I am working on some fecal data from birds(only forward reads 16s Analysis) and was going through the Qiime2 pipeline. After the denoising step using Deblur, there's an output file deblur-stats.qza which has all the information about the unique sequences found, removed and such. I'm trying to make sense of this table but there's very little information on it except for when you put the cursor on the headers of the table. I've also gone through the deblur paper but I still have a few questions so following are the questions:
qiime deblur denoise-16S --i-demultiplexed-seqs 2_demux-filtered.qza
--p-trim-length 100 --o-representative-sequences 3_rep-seqs-deblur_100.qza
--o-table 3_table-deblur_100.qza --p-sample-stats --o-stats 3_deblur-stats_100.qza
1) According to the deblur paper, it says that there are two methods for filtering (postiive(against reference genome) or negative( against PhiX)) but it looks like both of these filtering steps is performed(there are output headers for both reads-hit-artifact and reads-hit-reference in Qiime2 and i'm confused about the sequence of these steps taken because it doesn't follow the pipeline as mentioned in the paper.

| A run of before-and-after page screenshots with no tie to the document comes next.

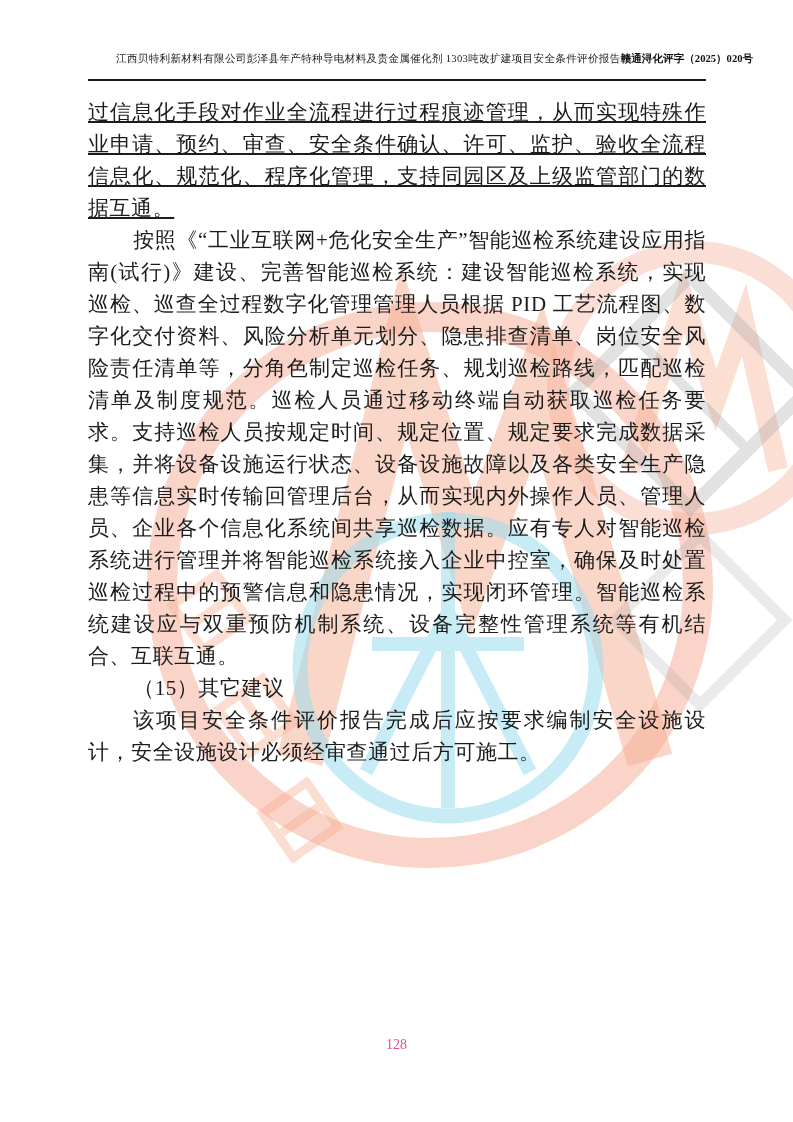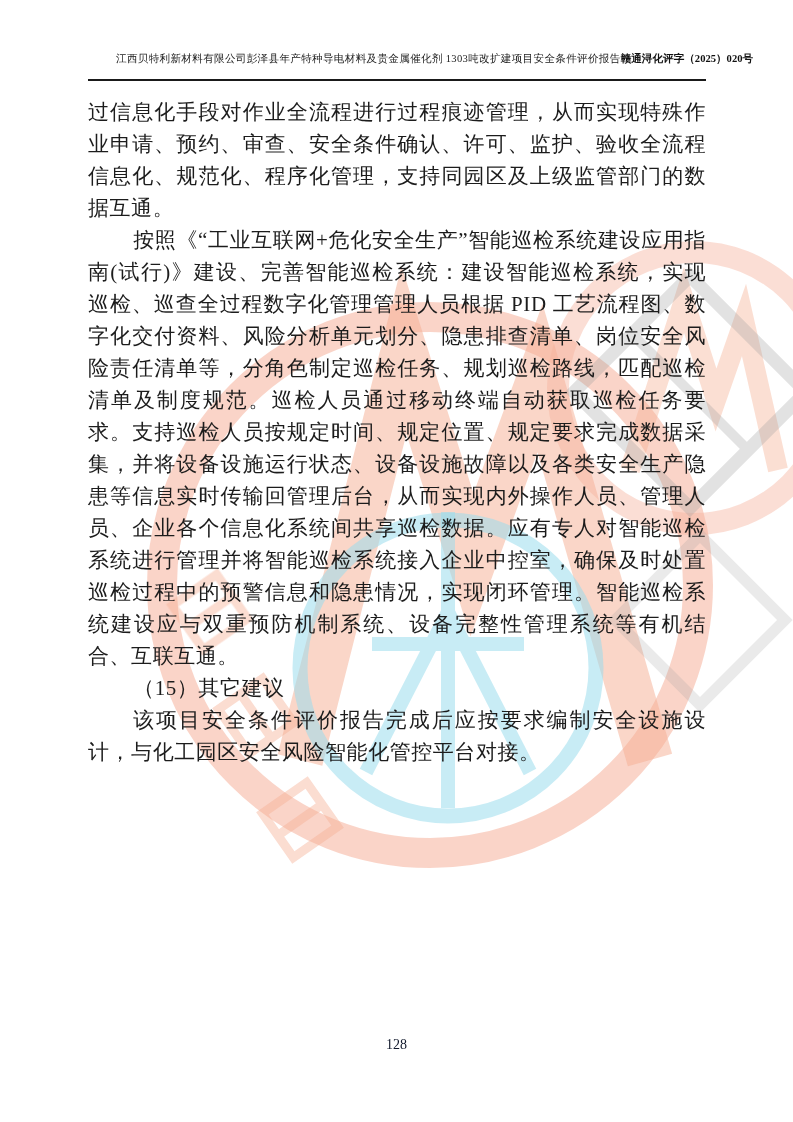--- a/index.html
+++ b/index.html
@@ -43,27 +43,27 @@
     z-index: 1;
     font-size: 21px;
     line-height: 32px;
     letter-spacing: 0.55px;
     text-align: justify;
     text-justify: inter-character;
     word-break: break-all;
     color: #1c1c1c;
   }
   .para { text-indent: 2.15em; }
-  .para.no-indent { text-indent: 0; }
+  .para.no-indent { text-indent: 0; text-decoration: underline; }
   
   .footer {
     position: absolute;
     left: 0; top: 1037px; width: 793px;
     text-align: center;
-    font-size: 14px; color: #0f172a;
+    font-size: 14px; color: #ec4899;
     z-index: 2;
   }
 </style>
 </head>
 <body>
 
 <div class="page">
 
   <svg class="watermark-layer" width="793" height="1122" viewBox="0 0 793 1122" xmlns="http://www.w3.org/2000/svg">
 
@@ -104,18 +104,18 @@
   <div class="header">
     <span class="header-left">江西贝特利新材料有限公司彭泽县年产特种导电材料及贵金属催化剂 1303吨改扩建项目安全条件评价报告</span>
     <span class="header-right">赣通浔化评字（2025）020号</span>
   </div>
   <div class="header-rule"></div>
 
   <div class="body-text">
     <p class="para no-indent">过信息化手段对作业全流程进行过程痕迹管理，从而实现特殊作业申请、预约、审查、安全条件确认、许可、监护、验收全流程信息化、规范化、程序化管理，支持同园区及上级监管部门的数据互通。</p>
     <p class="para">按照《“工业互联网+危化安全生产”智能巡检系统建设应用指南(试行)》建设、完善智能巡检系统：建设智能巡检系统，实现巡检、巡查全过程数字化管理管理人员根据 PID 工艺流程图、数字化交付资料、风险分析单元划分、隐患排查清单、岗位安全风险责任清单等，分角色制定巡检任务、规划巡检路线，匹配巡检清单及制度规范。巡检人员通过移动终端自动获取巡检任务要求。支持巡检人员按规定时间、规定位置、规定要求完成数据采集，并将设备设施运行状态、设备设施故障以及各类安全生产隐患等信息实时传输回管理后台，从而实现内外操作人员、管理人员、企业各个信息化系统间共享巡检数据。应有专人对智能巡检系统进行管理并将智能巡检系统接入企业中控室，确保及时处置巡检过程中的预警信息和隐患情况，实现闭环管理。智能巡检系统建设应与双重预防机制系统、设备完整性管理系统等有机结合、互联互通。</p>
     <p class="para">（15）其它建议</p>
-    <p class="para">该项目安全条件评价报告完成后应按要求编制安全设施设计，与化工园区安全风险智能化管控平台对接。</p>
+    <p class="para">该项目安全条件评价报告完成后应按要求编制安全设施设计，安全设施设计必须经审查通过后方可施工。</p>
   </div>
 
   <div class="footer">128</div>
 
 </div>
 
 </body></html>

2) According to this deblur-stats.qza output file, the reads-hit-reference header is the total number of reads preserved. So does that mean that this positive filtering is done after the reads go through deblur algorithm and the chimera removal? If so, the header 'unique-reads-hit-reference' header sums up to 56,015 while the number of features is close to 9993. While I understand that the unique sequences repeated in different samples were merged and there was additional filtering using 'min-size' flag of value 10. Is that the reason for such a large decrease in the number of features?